Empty Q() objects in Django

As Django developers know, the ORM uses python **kwargs to specify filtering criterion. From their own documentation, we have the example:

from django.db.models import Q
Q(question__startswith='What')
Q(question__startswith='Who') | Q(question__startswith='What')

So, for example, these would be passed to an ORM method so it knows which SQL to generate:

results = Poll.objects.get(
    Q(question__startswith='Who'),
    Q(pub_date=date(2005, 5, 2)) | Q(pub_date=date(2005, 5, 6))
)

Weird Behavior

That’s fine and good. There’s interesting semantics, though, if you omit kwargs from the Q() constructor (which is perfectly valid python). For example:

In [1]: Address.objects.all().count()
Out[1]: 39789

In [2]: Address.objects.filter(Q()).count()
Out[2]: 39789

In [3]: Address.objects.filter(Q() | Q(city='boston')).count()
Out[3]: 28

In entry (2), we can see an empty Q() appears to be a noop. But hold up. Example 3 uses the vertical bar operator, which in the whole universe of programming has traditionally meant “or”, “union”, or “disjunction”. And it’s actually no different in Django.

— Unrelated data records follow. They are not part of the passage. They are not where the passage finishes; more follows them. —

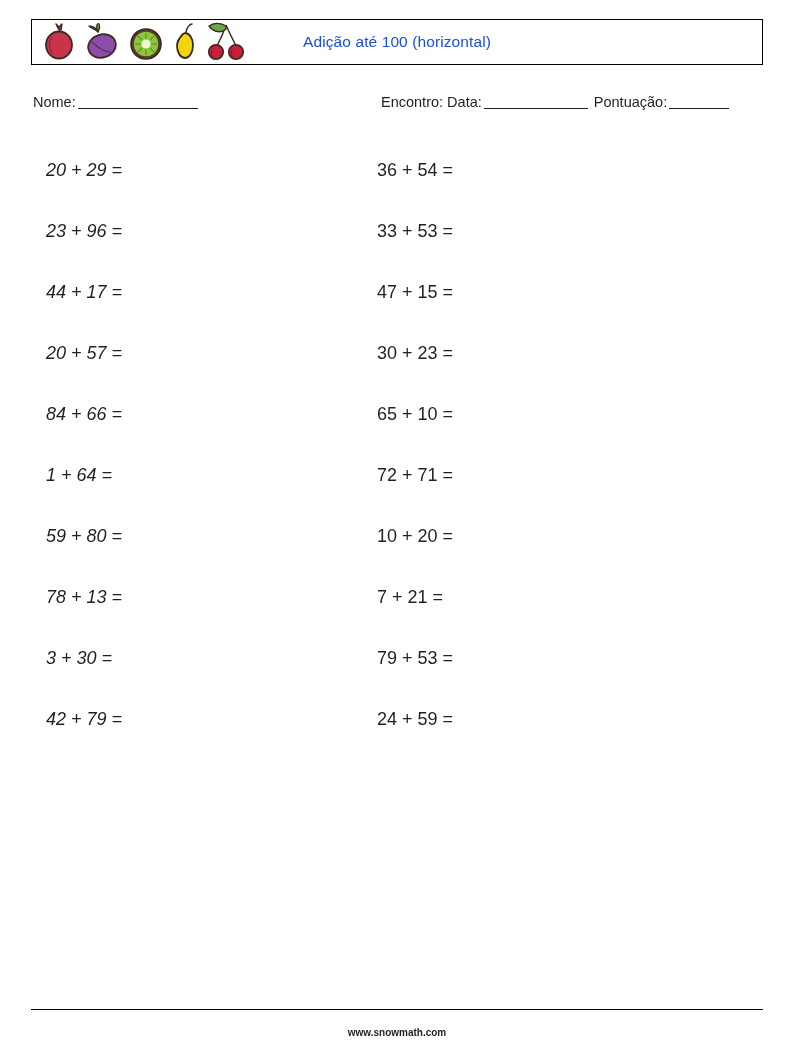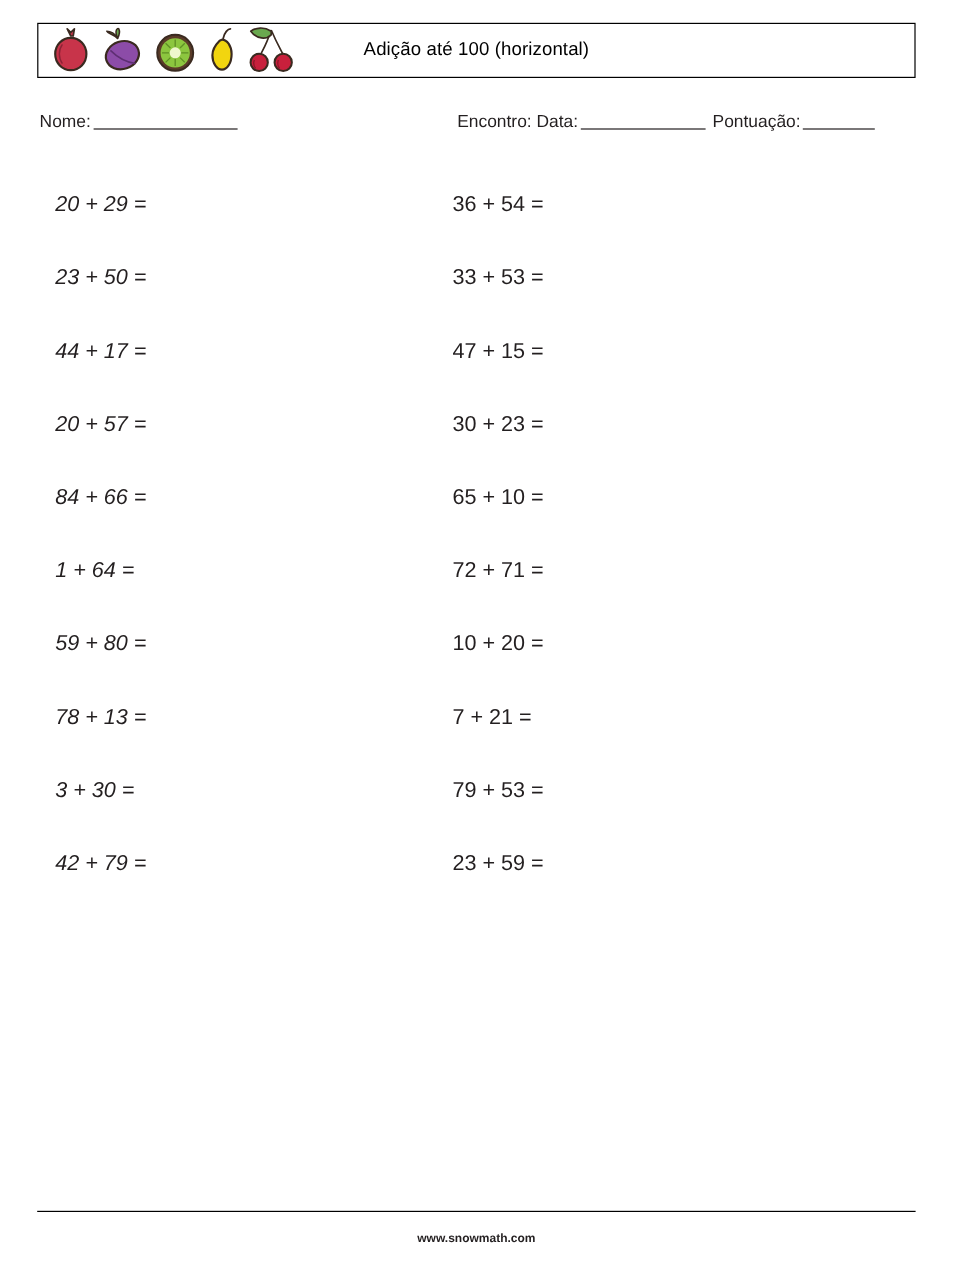--- a/index.html
+++ b/index.html
@@ -39,21 +39,21 @@
 
   .header-title {
     position: absolute;
     left: 0;
     right: 0;
     top: 50%;
     transform: translateY(-50%);
     text-align: center;
     font-size: 15.5px;
     letter-spacing: 0.1px;
-    color: #000000;
+    color: #1d4ed8;
     pointer-events: none;
   }
 
   
   .info-row {
     position: absolute;
     left: 33px;
     top: 94px;
     width: 732px;
     height: 22px;
@@ -182,40 +182,40 @@
     <span>Data:</span><span class="blank-line blank-date"></span>
     <span>Pontuação:</span><span class="blank-line blank-score"></span>
   </span>
 
 </div>
 
 <div class="problems">
 
   <div class="prob-col col-left">
     <div class="prob-item">20 + 29 =</div>
-    <div class="prob-item">23 + 50 =</div>
+    <div class="prob-item">23 + 96 =</div>
     <div class="prob-item">44 + 17 =</div>
     <div class="prob-item">20 + 57 =</div>
     <div class="prob-item">84 + 66 =</div>
     <div class="prob-item">1 + 64 =</div>
     <div class="prob-item">59 + 80 =</div>
     <div class="prob-item">78 + 13 =</div>
     <div class="prob-item">3 + 30 =</div>
     <div class="prob-item">42 + 79 =</div>
   </div>
 
   <div class="prob-col col-right">
     <div class="prob-item">36 + 54 =</div>
     <div class="prob-item">33 + 53 =</div>
     <div class="prob-item">47 + 15 =</div>
     <div class="prob-item">30 + 23 =</div>
     <div class="prob-item">65 + 10 =</div>
     <div class="prob-item">72 + 71 =</div>
     <div class="prob-item">10 + 20 =</div>
     <div class="prob-item">7 + 21 =</div>
     <div class="prob-item">79 + 53 =</div>
-    <div class="prob-item">23 + 59 =</div>
+    <div class="prob-item">24 + 59 =</div>
   </div>
 
 </div>
 
 <div class="footer-rule"></div>
 <div class="footer-text">www.snowmath.com</div>
 
 </body></html>

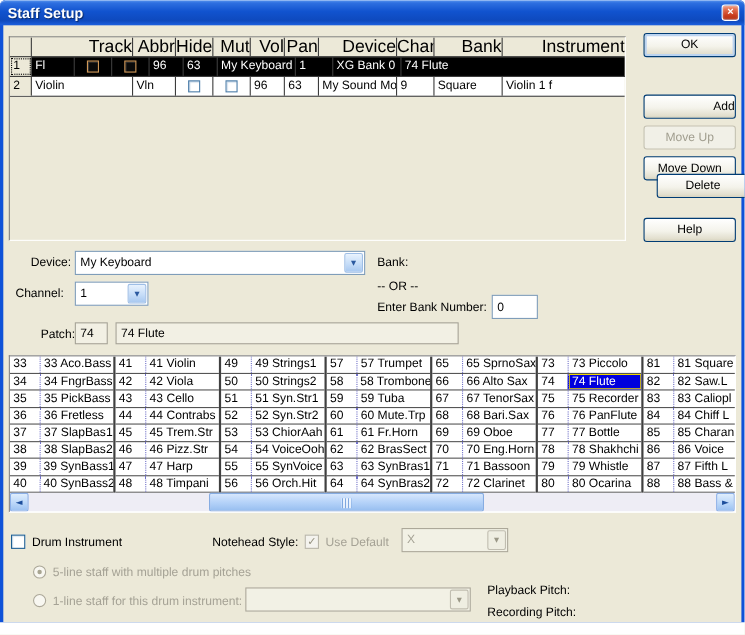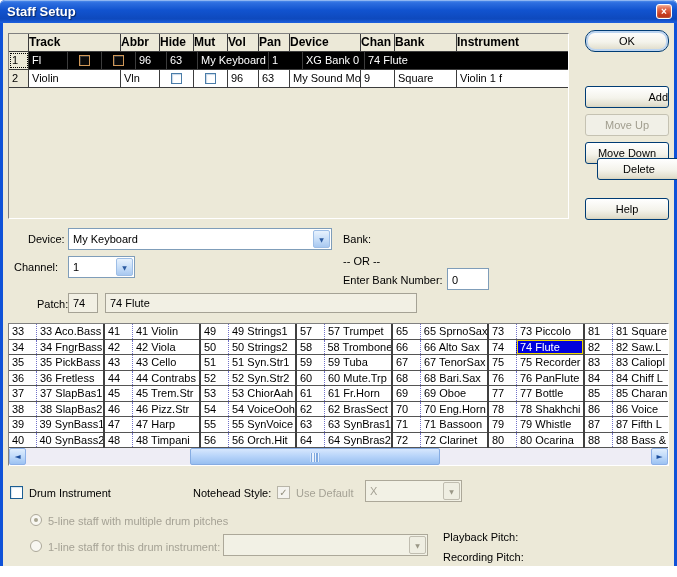--- a/index.html
+++ b/index.html
@@ -37,21 +37,21 @@
     border-top:1px solid #808080;border-left:1px solid #808080;
     border-bottom:1px solid #fff;border-right:1px solid #fff;
     overflow:hidden;
   }
   .t-row{display:flex;height:18px;border-bottom:1px solid #3C3C3C;background:#fff;}
   .t-row.t-head{background:#ECE9D8;}
   .t-cell{
     border-right:1px solid #3C3C3C;padding-left:3px;line-height:17px;
     overflow:hidden;white-space:nowrap;flex:0 0 auto;
   }
-  .t-head .t-cell{font-weight:bold;text-align:left;padding-left:0;font-size:12px;}
+  .t-head .t-cell{font-weight:normal;text-align:right;padding-left:0;font-size:16px;}
   .c0{width:20px;} .c1{width:92px;} .c2{width:39px;} .c3{width:34px;} .c4{width:34px;}
   .c5{width:31px;} .c6{width:31px;} .c7{width:71px;} .c8{width:34px;} .c9{width:62px;}
   .c10{flex:1 1 auto;border-right:none;}
   .t-row.sel{background:#000;color:#fff;}
   .t-cell.numcell{background:#ECE9D8;color:#000;}
   .t-row.sel .t-cell.numcell{outline:1px dotted #000;outline-offset:-2px;}
   .t-cell.chkcell{display:flex;align-items:center;justify-content:center;padding:0;}
   .tbl-chk{width:11px;height:11px;background:#fff;border:1px solid #4A7CA8;box-shadow:inset 1px 1px 1px #C8D8E8;}
   .t-row.sel .tbl-chk{background:#0A0A0A;border-color:#D09858;box-shadow:inset 1px 1px 0 #333;}
 
@@ -484,19 +484,19 @@
   <div class="radio on" style="left:30px;top:514px;" id="radio5"></div>
   <span class="lbl dis" style="left:48px;top:515px;">5-line staff with multiple drum pitches</span>
   <div class="radio" style="left:30px;top:540px;" id="radio1"></div>
   <span class="lbl dis" style="left:48px;top:541px;">1-line staff for this drum instrument:</span>
   <div class="combo dis" style="left:223px;top:534px;width:205px;">
     <span class="val"></span>
     <span class="arrow">▼</span>
   </div>
   <span class="lbl" style="left:443px;top:531px;">Playback Pitch:</span>
   <span class="lbl" style="left:443px;top:551px;">Recording Pitch:</span>
-<div class="xp-btn default" style="top: 30px; border-radius: 10px;">OK</div>
+<div class="xp-btn default" style="top: 30px;">OK</div>
     <div class="xp-btn" style="top: 86px; text-align: right;">Add</div>
     <div class="xp-btn disabled" style="top: 114px;">Move Up</div>
     <div class="xp-btn" style="top: 142px;">Move Down</div>
     <div class="xp-btn" style="top: 158px; margin-left: 12px;">Delete</div>
     <div class="xp-btn" style="top: 198px;">Help</div>
   </div>
 
 </body></html>

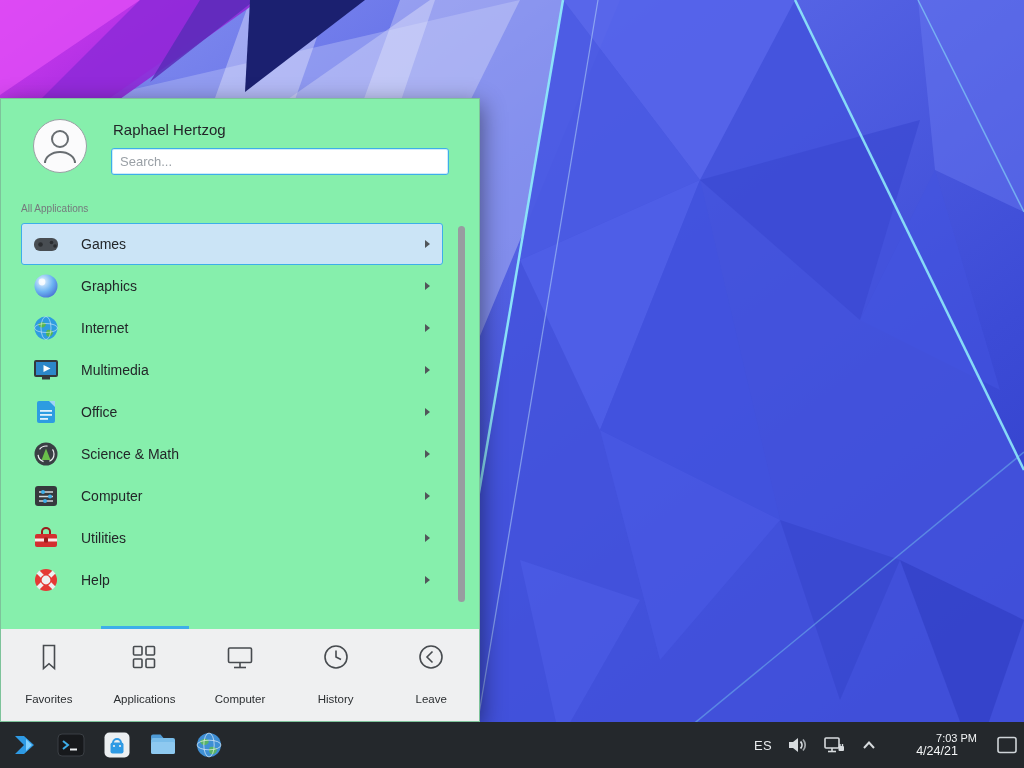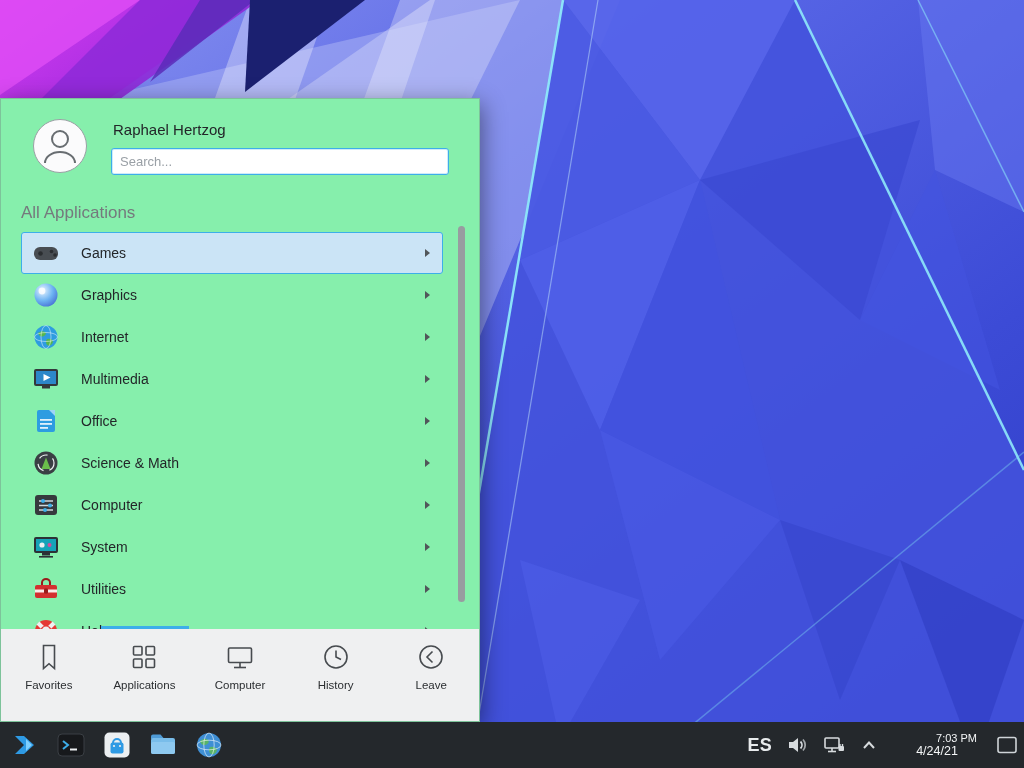--- a/index.html
+++ b/index.html
@@ -26,21 +26,21 @@
   .header-right { flex:1; min-width:0; }
   .user-name { font-size:15px; color:#232629; margin:2px 0 10px 2px; }
   .search-input {
     width:338px; height:27px; border:1px solid #3daee9; border-radius:3px;
     background:#ffffff; padding:0 8px; font-size:13px; color:#232629;
     font-family:"Liberation Sans", sans-serif; outline:none;
     box-shadow:0 0 0 1px rgba(61,174,233,.25) inset;
   }
   .search-input::placeholder { color:#9aa0a6; }
 
-  .section-label { margin:28px 0 0 20px; font-size:17px; color:#75797d; }
+  .section-label { margin:28px 0 0 20px; font-size:10px; color:#75797d; }
 
   .app-list { margin-top:9px; height:488px; overflow:hidden; }
   .app-row {
     height:42px; margin:0 36px 0 20px; display:flex; align-items:center;
     padding:0 12px 0 10px; border:1px solid transparent; border-radius:3px;justify-content:center;
   }
   .app-row.selected { background:#cbe4f6; border-color:#3daee9; }
   .appicon { width:28px; height:28px; flex:none; }
   .appicon svg { display:block; }
   .app-label { margin-left:21px; font-size:14px; color:#232629; flex:1; }
@@ -53,33 +53,33 @@
     position:absolute; right:14px; top:127px; width:7px; height:376px;
     background:#989ca0; border-radius:3.5px;
   }
 
   
   .tabbar {
     position:absolute; left:0; right:0; bottom:0; height:92px;
     background:#eff0f1; display:flex;
   }
   .tab-indicator { position:absolute; top:-3px; left:100px; width:88px; height:3px; background:#3daee9; }
-  .tab { flex:1; display:flex; flex-direction:column; align-items:center; padding-top:13px; gap:7px; }
+  .tab { flex:1; display:flex; flex-direction:column; align-items:center; padding-top:13px; gap:21px; }
   .tab-label { font-size:11.5px; color:#2b2e31; }
   .tabicon svg { display:block; }
 
   
   .panel {
     position:absolute; left:0; right:0; bottom:0; height:46px;
     background:#24282c; display:flex; align-items:center; padding:0 5px 0 9px;
   }
   .panel-left { display:flex; align-items:center; gap:15px; }
   .panel-app { width:31px; height:31px; display:flex; align-items:center; justify-content:center; }
   .tray { margin-left:auto; display:flex; align-items:center; gap:13px; }
-  .kbd-layout { color:#e8ebed; font-size:18px; font-weight:bold; letter-spacing:.3px; }
+  .kbd-layout { color:#e8ebed; font-size:13px; font-weight:normal; letter-spacing:.3px; }
   .trayicon { display:flex; align-items:center; justify-content:center; }
   .clock { color:#f3f5f6; text-align:center; line-height:1.12; margin:0 5px; }
   .clock .time { font-size:11px;margin-left:39px; }
   .clock .date { font-size:12.5px; }
   .show-desktop { width:24px; height:34px; display:flex; align-items:center; justify-content:center; }
 </style>
 </head>
 <body>
 
 <div class="desktop">
@@ -247,34 +247,20 @@
             <line x1="7" y1="19" x2="21" y2="19" stroke="#cfd8dc" stroke-width="1.5"></line>
             <circle cx="11" cy="10" r="2" fill="#3daee9"></circle>
             <circle cx="18" cy="14.5" r="2" fill="#3daee9"></circle>
             <circle cx="13" cy="19" r="2" fill="#3daee9"></circle>
           </svg>
         </span>
         <span class="app-label">Computer</span>
         <span class="arrow"></span>
       </div>
 
-      <div class="app-row">
-        <span class="appicon">
-          <svg width="28" height="28" viewBox="0 0 28 28">
-            <rect x="2" y="4" width="24" height="16" rx="2" fill="#2c3136"></rect>
-            <rect x="4" y="6" width="20" height="12" fill="#15a3b8"></rect>
-            <circle cx="10" cy="12" r="2.6" fill="#eceff1"></circle>
-            <circle cx="17.5" cy="12" r="2" fill="#d64a9a"></circle>
-            <rect x="10" y="20" width="8" height="2.5" fill="#2c3136"></rect>
-            <rect x="7" y="23" width="14" height="1.6" fill="#2c3136"></rect>
-          </svg>
-        </span>
-        <span class="app-label">System</span>
-        <span class="arrow"></span>
-      </div>
 
       <div class="app-row">
         <span class="appicon">
           <svg width="28" height="28" viewBox="0 0 28 28">
             <path d="M10 10 v-2.5 a4 3.5 0 0 1 8 0 V10" fill="none" stroke="#9a1b1b" stroke-width="2"></path>
             <rect x="3" y="10" width="22" height="13" rx="2" fill="#d32f2f"></rect>
             <rect x="3" y="14.5" width="22" height="3" fill="#ffffff" opacity="0.9"></rect>
             <rect x="12" y="13.5" width="4" height="5" rx="1" fill="#9a1b1b"></rect>
           </svg>
         </span>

And last time I checked, the union operator is not supposed to make a set smaller.

So what?

Well, it’s certainly surprising. But it’s been that way for a long time, definitely too long to change without wreaking havoc on developers. At least one person was confused before.

My personal theory is that this behavior evolved organically with the following (anti?) pattern:

# OK, time to dynamically make my queryset criteria...
query = Q()
for thing in things:
    query = query | Q(my_field__iexact=thing)

# Sweet, I'll match anything in `things`.

I’ve almost fallen into that pattern myself, and I’ve seen it in other codebases. Squinting, most programmers would find this at least superficially reasonable. Start with an empty-ish thing (Q()) and programatically add criteria.

In fact, the current implementation works as the above example intends. But I consider it pretty risky. It doesn’t jive with typical set theory, and some of us are kind of used to thinking in those terms. What made me feel better is:

query = Q(my_field__iexact=things[0])
for thing in things[1:]:
    query = query | Q(my_field__iexact=thing)

A clever use of reduce would also do the trick, but for my money the more mathematical higher level functions are becoming less pythonic (for better or for worse).